Problem #4 – with BiRT’s above-average waistline comes above average weight (18 tonnes – we keep trying to put her on a diet but she seems to finds weight loss quite tricky.) Ripples of panic and distress are common as the edges of the road repeatedly crumble under her weighty mass, and 17 pairs of eyes watch small pieces of blacktop tumbling down and down and down and down and down and....

All the while, you are driving and the responsibility for these 17 lives sits firmly on your petrified shoulders.

Problem #5 – not only is BiRT fat and heavy, but at 4.1m she is also really quite tall. Unfortunately, the road has often literally been cut out of the hillside. Worryingly frequently, on many of the scariest corners, the road is nothing more than a skinny band of crumbling tarmac with a rocky roof jutting out ominously above it, often only a few inches higher than BiRT.

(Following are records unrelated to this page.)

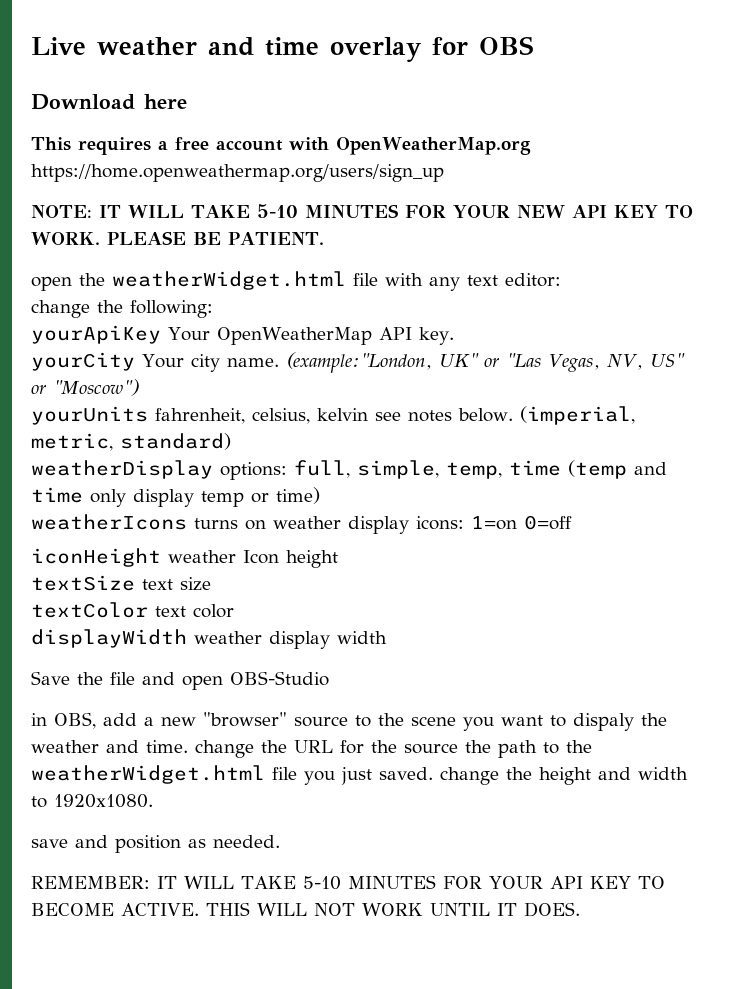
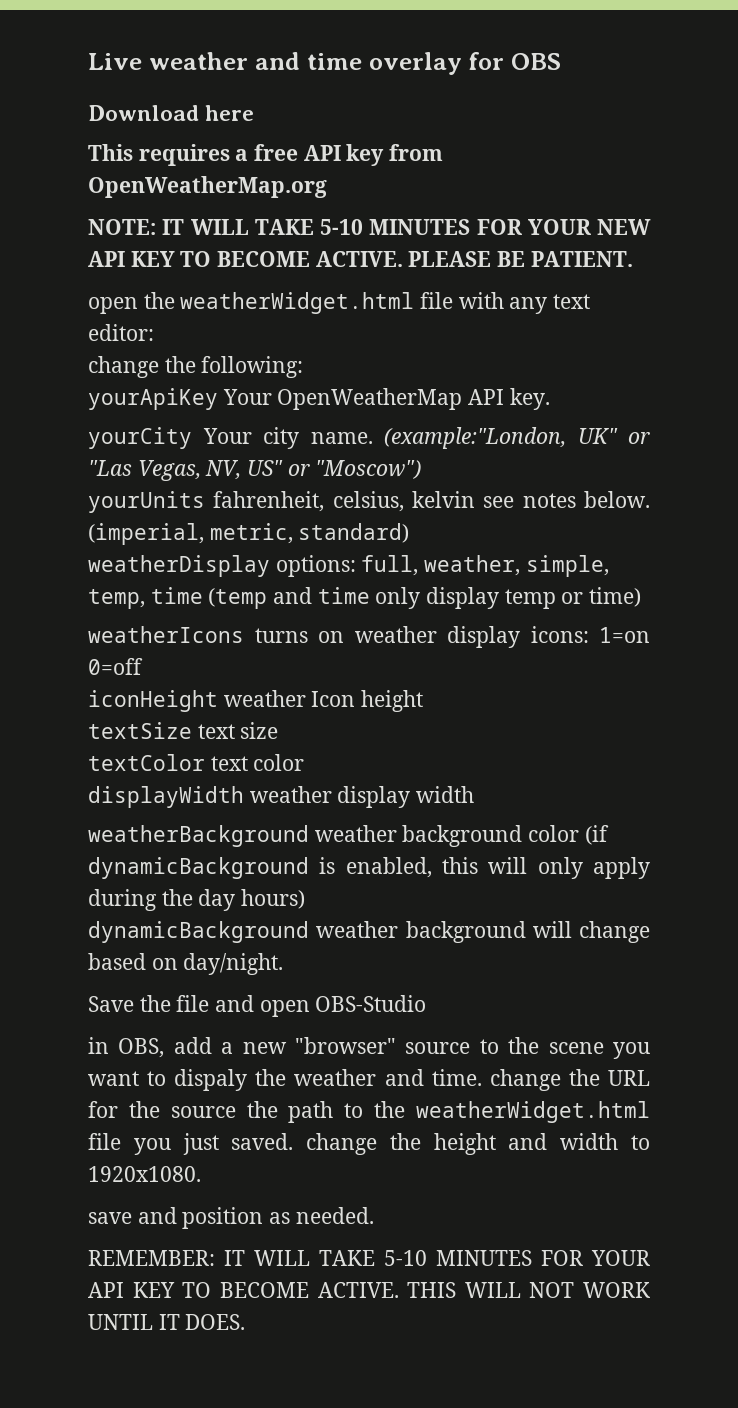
- This requires a free account with OpenWeatherMap.org https://home.openweathermap.org/users/sign_up
+ This requires a free API key from OpenWeatherMap.org
- NOTE: IT WILL TAKE 5-10 MINUTES FOR YOUR NEW API KEY TO WORK.
+ NOTE: IT WILL TAKE 5-10 MINUTES FOR YOUR NEW API KEY TO BECOME ACTIVE.
- weatherDisplay options: full, simple, temp, time (temp and time only display temp or time)
+ weatherDisplay options: full, weather, simple, temp, time (temp and time only display temp or time)
+ weatherBackground weather background color (if dynamicBackground is enabled, this will only apply during the day hours)
+ dynamicBackground weather background will change based on day/night.

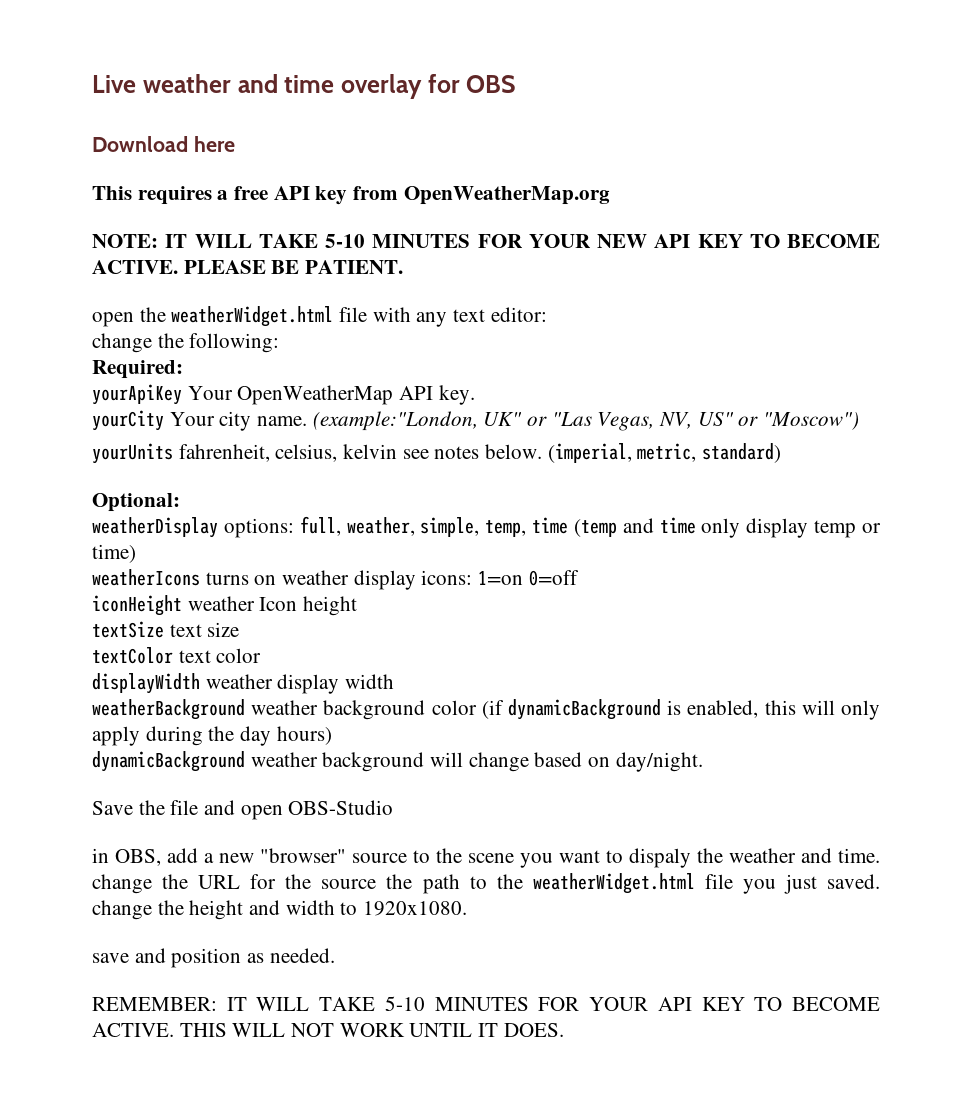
+ Required:
+ Optional:

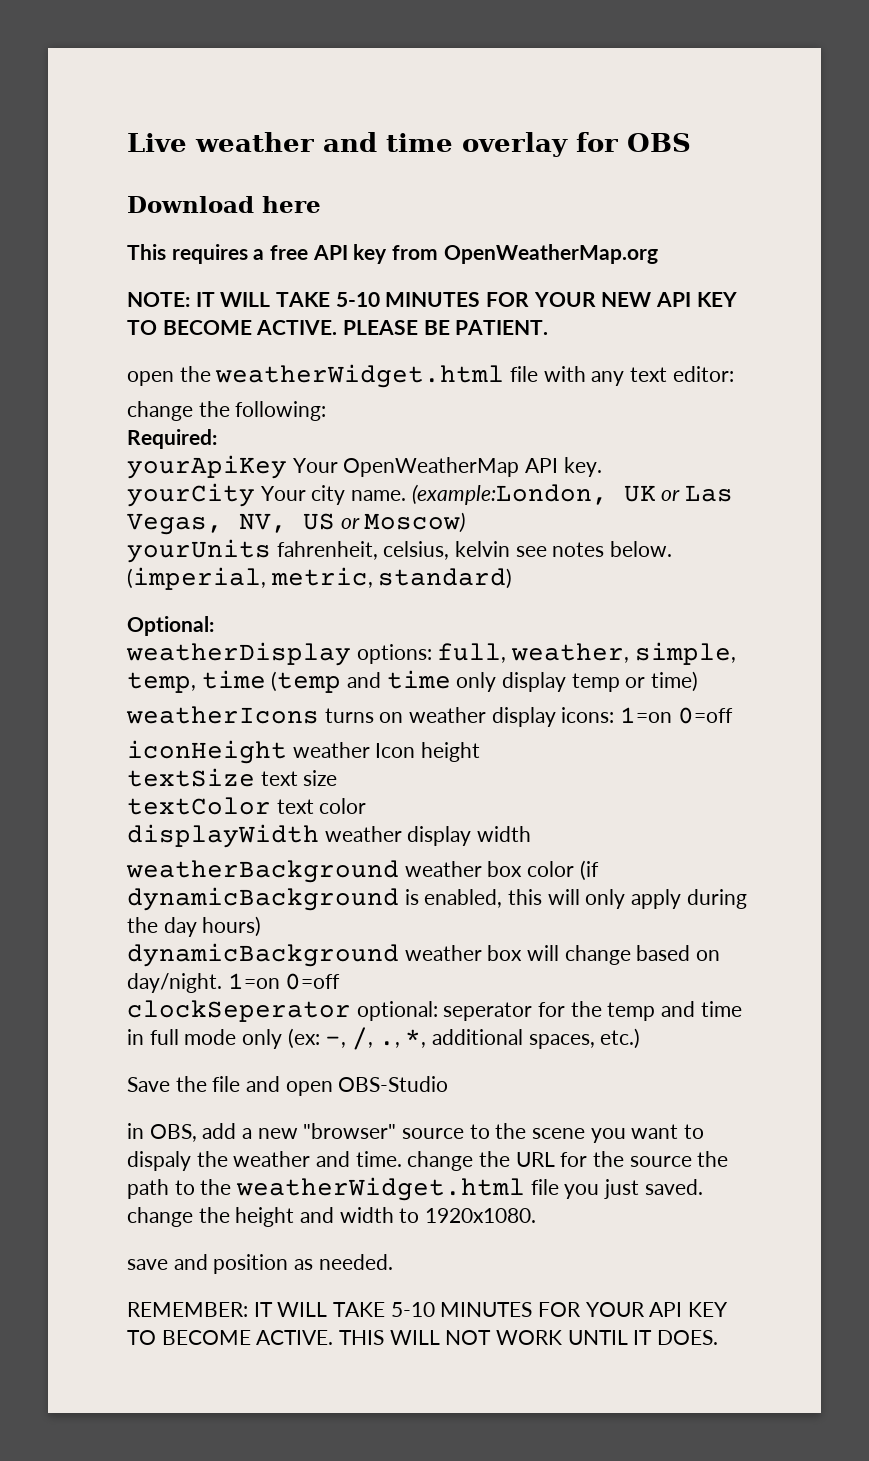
- (example:"London, UK" or "Las Vegas, NV, US" or "Moscow")
+ (example:London, UK or Las Vegas, NV, US or Moscow)
- weatherBackground weather background color (if dynamicBackground is enabled, this will only apply during the day hours)
+ weatherBackground weather box color (if dynamicBackground is enabled, this will only apply during the day hours)
- dynamicBackground weather background will change based on day/night.
+ dynamicBackground weather box will change based on day/night. 1=on 0=off
+ clockSeperator optional: seperator for the temp and time in full mode only (ex: -, /, ., *, additional spaces, etc.)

Reversing is impossible anywhere because the road is too small, and the moment we hit a ‘ceiling’ a few inches lower than our roof, we’d be faced with grinding our entire roof off

And so it continues for mile after beautifully green sub-Himalayan mile, and hour after slow, silent and tense hour. That nothing catastrophic happens that day is miraculous, and to say that Pete's nerves are a little frayed at the end of it would be an understatement of stratospheric proportions.

Day 2 dawns. Day 2 working on your new job.

Problem #6 – a bridge 2 inches lower than the top of BiRT. Cue wading through a fast flowing glacial melt river to see if we can find a ford through it, we decide that we can’t and commit to a 65km detour on even smaller roads.

Problem #7 – paddy fields. We turn up the narrowest road we’ve seen yet, we slow to about 10kph and pootle uphill for about 4km before we round a corner to find our path blocked by an oncoming truck.

We try to get past it. We fail. Instead, we drive straight into a paddy field. Our wheels are dragged deep into the bog, the suction stops us dead and we are going nowhere.

Oops!

Now add up the costs and consequences:

4 days to find vehicles that are capable of extracting 18 tonnes of metal from a sucking bog.

3 pathetic recovery vehicles that the government keeps arriving with, each of which weighs less than half of BiRT and is never going to pull us out, and each of which we break in the process of trying.

2 massive hydraulic cranes which eventually do manage to lift us out.

1 closed road, closed for the duration of the rescue.

And perhaps the greatest cost of them all – one very damaged pride – Pete’s.

We did gain a little fame though – apparently our story, complete with photos, made the front cover of the major North Indian Broadsheet.

Surely a Baptism of Fire to remember!